The Clayton administration would galvanize many Arkansans unionists, including Johnson, with his use of the militia and martial law during a period known as the “militia wars”. The tension between the two would boil over in the summer of 1869 when Clayton left Arkansas for New York regarding the state's finances and the anti-Clayton forces seized on the opportunity to remove him. They sent for Johnson, who was in northwest Arkansas at the time, to head to Little Rock where he would then take over as acting Governor. This plan failed as Clayton would return before Johnson's arrival.

Following this affair Johnson attacked the Clayton administration as being corrupt and in October of the same year he would break off and form his own faction in the Arkansas Republican Party. This faction, known as the “Liberal Republicans”, were made up of mostly former Arkansas Unionists who opposed the Clayton administration. They would campaign to Democrats and conservatives on the basis of trying to remove a radical and northerner like Clayton from Arkansas. While acting as leader of the liberals Johnson was still lieutenant governor. This new faction was parallel to the split that occurred in the national Republican Party around the same time with one side supporting and the other denouncing the policies of President Grant.
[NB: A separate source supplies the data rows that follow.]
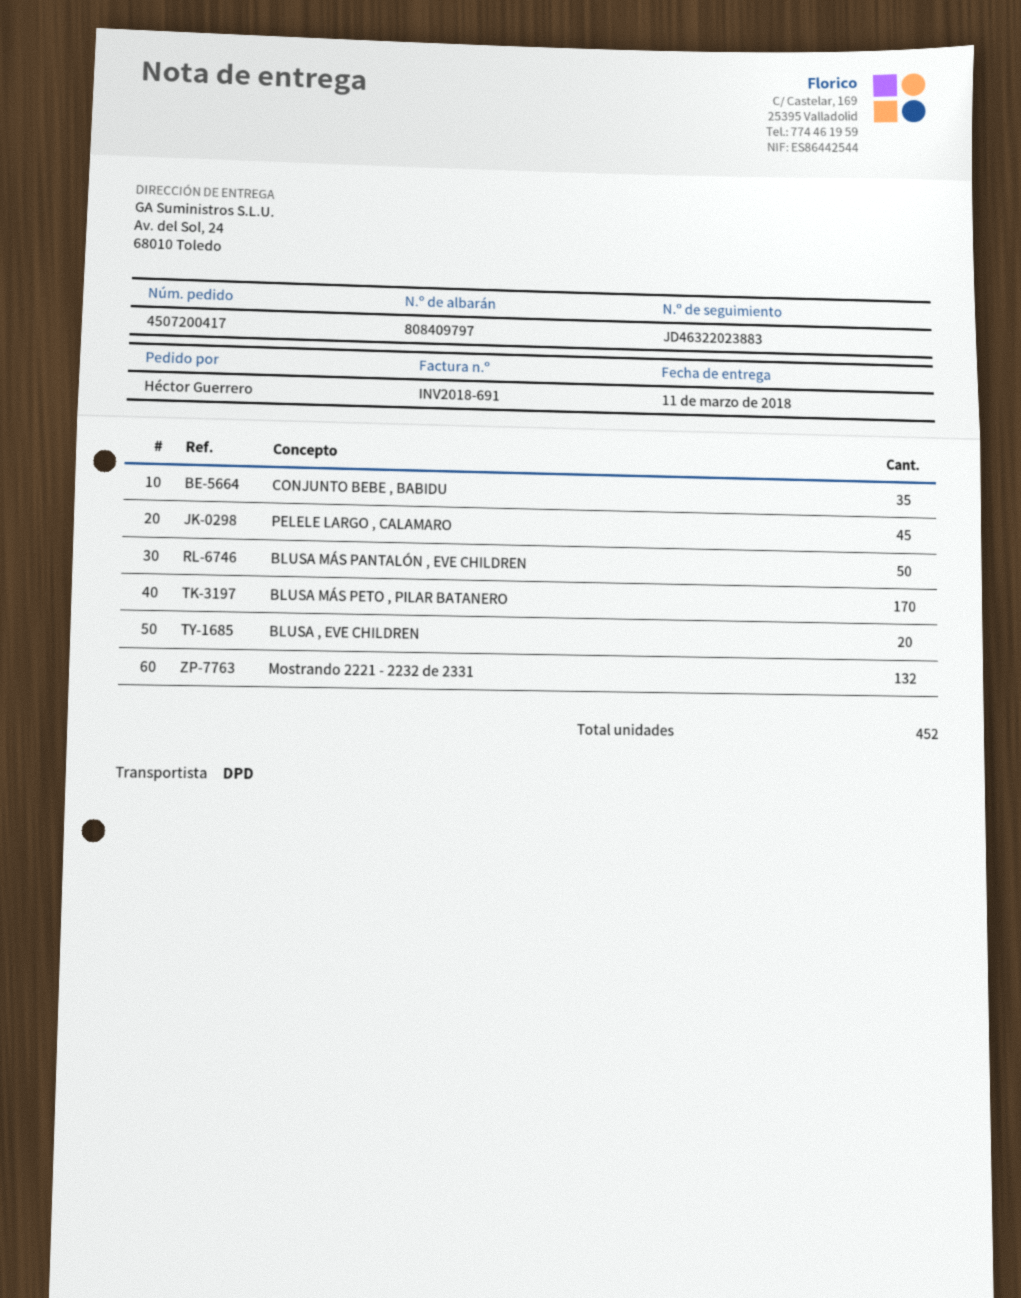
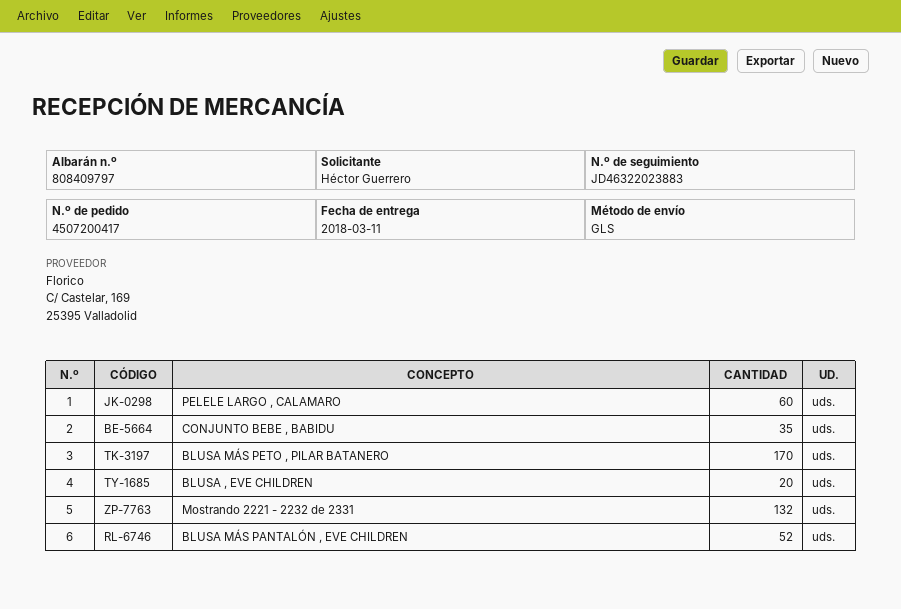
shipping method: DPD -> GLS
PELELE LARGO , CALAMARO: 45 -> 60
BLUSA MÁS PANTALÓN , EVE CHILDREN: 50 -> 52

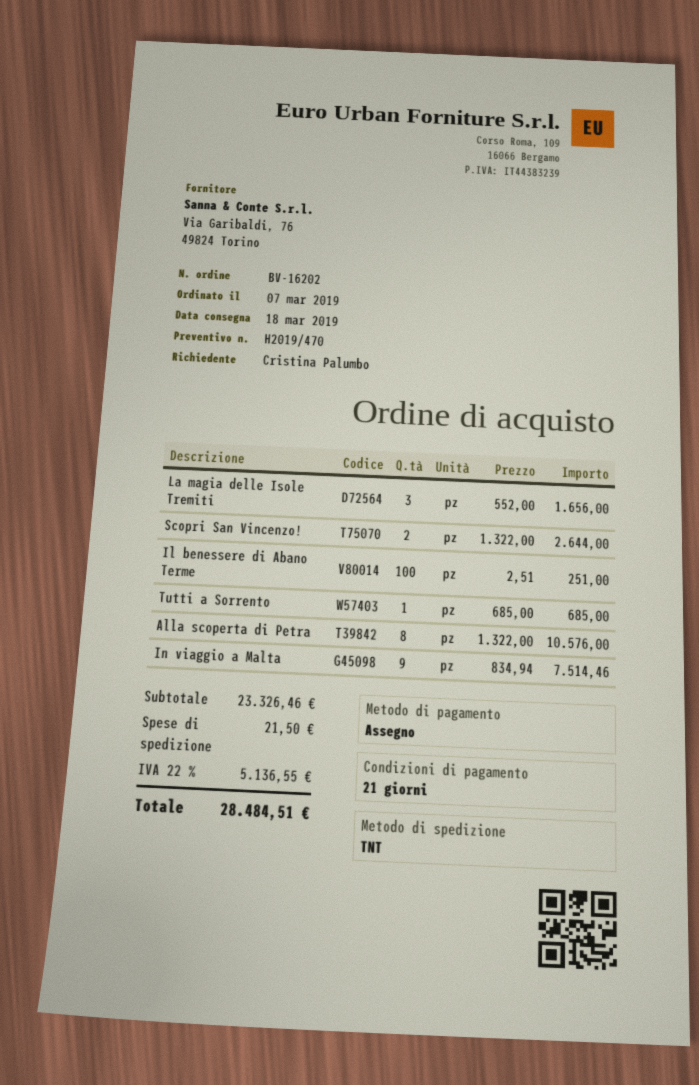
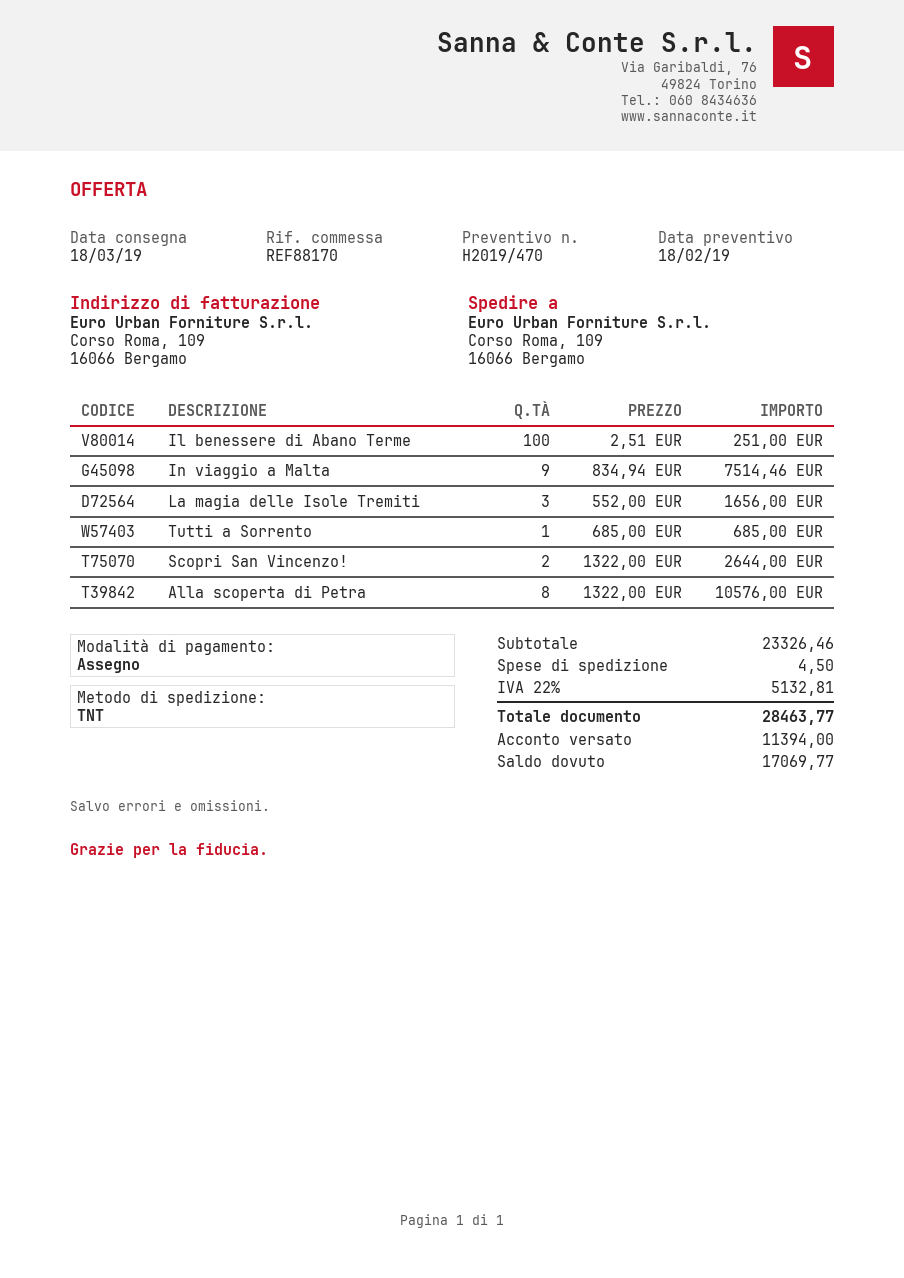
shipping: 21.50 -> 4.50
tax: 22% = 5136.55 -> 22% = 5132.81
total: 28484.51 -> 28463.77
In 1871, Clayton was elected to the United States Senate. If he accepted however this would mean his political enemy, Johnson, would assume the governorship. Clayton and his allies went through a few different avenues to get rid of Johnson, issuing a quo warranto, impeachment and even offering him a federal appointment as the minister to the Sandwich Islands but all of these failed. As if not to be outdone the liberals and brindle tails launched their own impeachment campaign against Clayton which failed similarly. By this point, both sides had used up most of their political ammunition and it became a matter of who would break first. It was Johnson. Clayton convinced the secretary of state of Arkansas, Robert White, to resign and then offered the position to Johnson which he accepted. With the situation resolved Clayton could then accept his senate seat. Johnson's reasons for accepting are not definitely known. Rumors circulated that Johnson had accepted a bribe of $15,000 to go along with Clayton's plan, but no firm evidence of this has ever been discovered. While this was cited in the press as the reason, his choice may have come down as an act of self-preservation. Johnson's reputation was no doubt damaged by his republican infighting and Joseph Brooks had by now replaced Johnson as leader of the anti-Clayton movement. Accepting Clayton's offer would at least mean he would walk away with something. Regardless of the truth however this would ultimately ruin Johnson's political career. His decision was seen as either a corrupt bargain or a bending of the knee towards Clayton by many of his former supporters. These were part of the events that lead to the Brooks-Baxter War. The year 1871 not only proved to be a disastrous for his political life but also a somber one for his personal life as his eldest child, Elizabeth ("Lizzie"), would die during complications with childbirth at the age of 19.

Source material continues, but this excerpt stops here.